Zing Forum

Reading

Student Mental Health AI Platform: A Full-Stack Intelligent Care System Based on Machine Learning

This article introduces a comprehensive student mental health AI platform that integrates React.js frontend, FastAPI backend, and machine learning models. It provides an innovative technical solution for student mental health management through predictive analysis, role-based dashboards, and an RAG-powered intelligent chatbot.

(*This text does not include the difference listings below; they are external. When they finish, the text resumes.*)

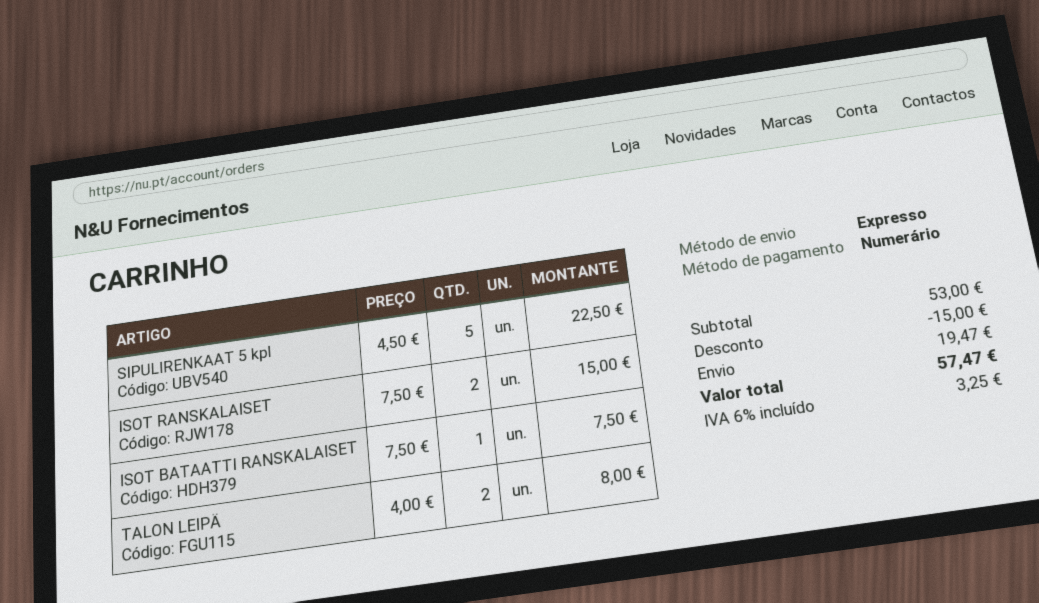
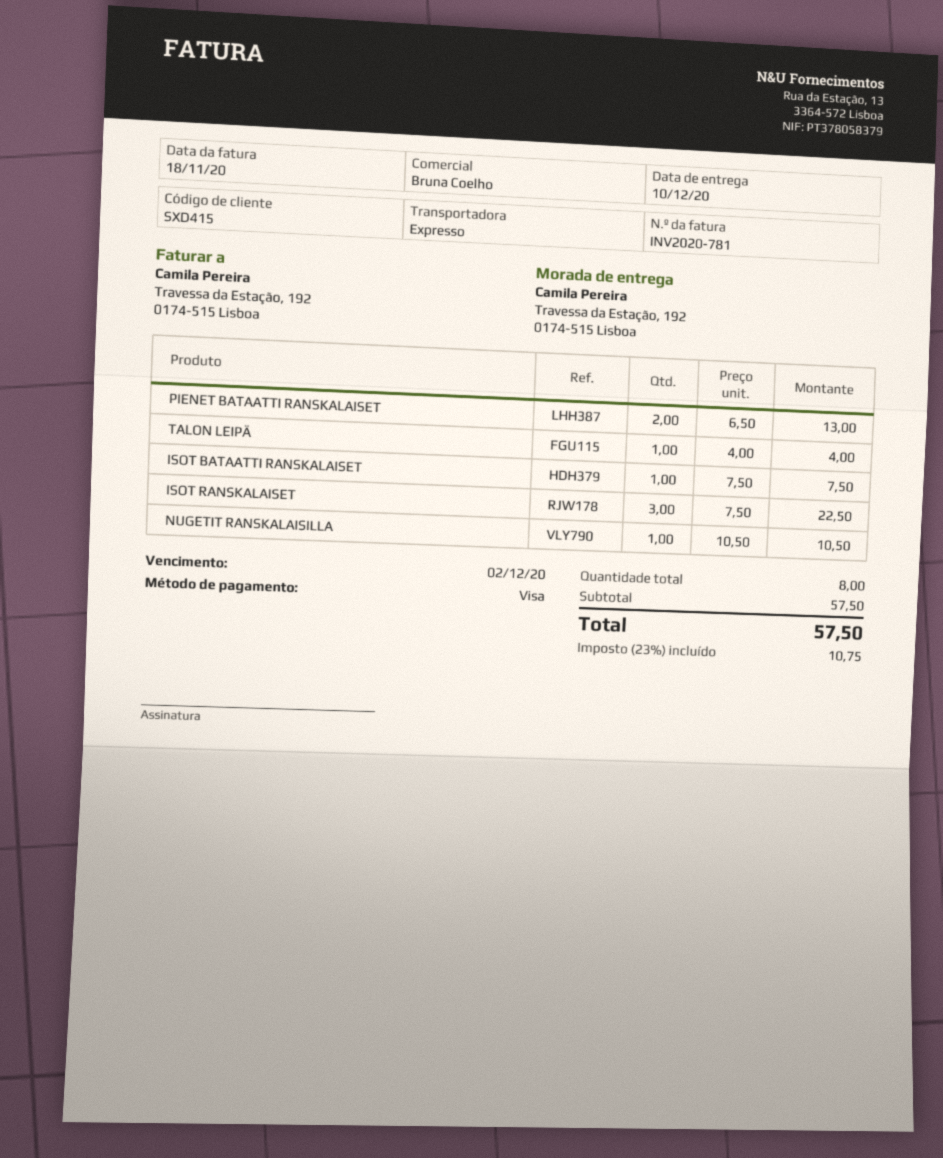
payment method: cash -> Visa
SIPULIRENKAAT 5 kpl: 5 x 4.50 = 22.50 -> none
ISOT RANSKALAISET: 2 x 7.50 = 15.00 -> 3 x 7.50 = 22.50
TALON LEIPÄ: 2 x 4.00 = 8.00 -> 1 x 4.00 = 4.00
PIENET BATAATTI RANSKALAISET: none -> 2 x 6.50 = 13.00
NUGETIT RANSKALAISILLA: none -> 1 x 10.50 = 10.50
subtotal: 53.00 -> 57.50
discount: 15.00 -> none
shipping: 19.47 -> none
tax: 6% = 3.25 -> 23% = 10.75
total: 57.47 -> 57.50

学生心理健康机器学习全栈开发React.jsFastAPIRAG聊天机器人教育科技预测分析心理健康管理
Published 2026-05-13 05:56Recent activity 2026-05-13 06:01Estimated read 8 min
Student Mental Health AI Platform: A Full-Stack Intelligent Care System Based on Machine Learning
1

Section 01

Introduction: Student Mental Health AI Platform—A Full-Stack Intelligent Care System Based on Machine Learning

Introduction: Student Mental Health AI Platform—A Full-Stack Intelligent Care System Based on Machine Learning

This article introduces a comprehensive student mental health AI platform that integrates React.js frontend, FastAPI backend, and machine learning models. It addresses the passivity issue of traditional mental health support through predictive analysis, role-based dashboards, and an RAG-powered intelligent chatbot, providing an innovative technical solution for student mental health management. The goal is to identify risks early, implement proactive interventions, and improve students' mental health conditions.

2

Section 02

Project Background and Social Significance

Project Background and Social Significance

Student mental health issues have become a major challenge in the global education sector: WHO data shows that adolescent mental health problems are on the rise, and the COVID-19 pandemic has exacerbated this phenomenon. Factors such as academic pressure and social anxiety affect students' mental states. Traditional support models rely on students' active help-seeking or teachers' experience-based identification, which has passive limitations (many students do not seek help actively, and teachers find it difficult to detect issues in a timely manner). Artificial intelligence technology provides a possibility to solve this problem—through multi-dimensional data analysis (behavior, academics, attendance, etc.), machine learning can identify high-risk students early and implement proactive interventions.

3

Section 03

System Architecture and Core Functions

System Architecture and Core Functions

System Architecture: Adopts full-stack design. The frontend uses React.js to build an interactive interface, the backend uses FastAPI to provide high-performance API services, and core functions are implemented based on machine learning models, balancing development efficiency and performance. Mental Health Risk Prediction Model: Integrates multiple factors such as academic performance changes, attendance rate, homework submission, online activity, and historical assessment data to output risk scores/classifications, helping prioritize attention to high-risk students. Data privacy and ethics should be noted (protect sensitive information, the model is an auxiliary tool). Role-Based Dashboard: Dynamically displays information (macro trends, detailed warnings, classroom correlations) based on user roles (management, counselors, teachers), provides historical trend tracking functions, and evaluates intervention effects. RAG-Powered Intelligent Chatbot: Provides personalized support suggestions for teachers—combines the generation capability of large language models with the accuracy of knowledge base retrieval to generate suggestions based on professional knowledge bases for students' specific behavioral issues.

4

Section 04

Data Privacy and Ethical Considerations

Data Privacy and Ethical Considerations

Data Privacy: Follows the principle of data minimization (only collects necessary data), uses encrypted transmission and storage, implements strict role-based access control, and provides data deletion functions (allowing students/guardians to delete personal data). Ethical Issues: Clearly mark the model's limitations (avoid over-reliance on algorithms), training data must be representative (avoid group bias), and model results do not replace professional mental health assessments.

5

Section 05

Implementation Challenges and Solutions

Implementation Challenges and Solutions

Technical Challenges: Ensure the system handles a large number of concurrent users and control model inference latency. Organizational Challenges: Gain understanding and support from school management, teachers, students, and parents. Data Quality: Need to fully clean and validate data (solve incomplete and inconsistent issues), and verify the model's generalization ability (adapt to different schools/cultural backgrounds). User Acceptance: Focus on user experience, design a friendly and simple interface, and avoid increasing work burden.

6

Section 06

Future Development Directions and Conclusion

Future Development Directions and Conclusion

Future Directions: Integrate multi-modal data (voice, facial expressions, physiological signals) to comprehensively assess mental states; refine personalized intervention suggestions; enhance predictive analysis (identify potential risks in advance). Conclusion: This platform is an important direction for the integration of educational technology and AI. Technology can identify risks early and provide support, but it requires the participation of professionals, school culture support, and social attention. The open-source nature of the project provides opportunities for developers to participate, and more innovative solutions are expected.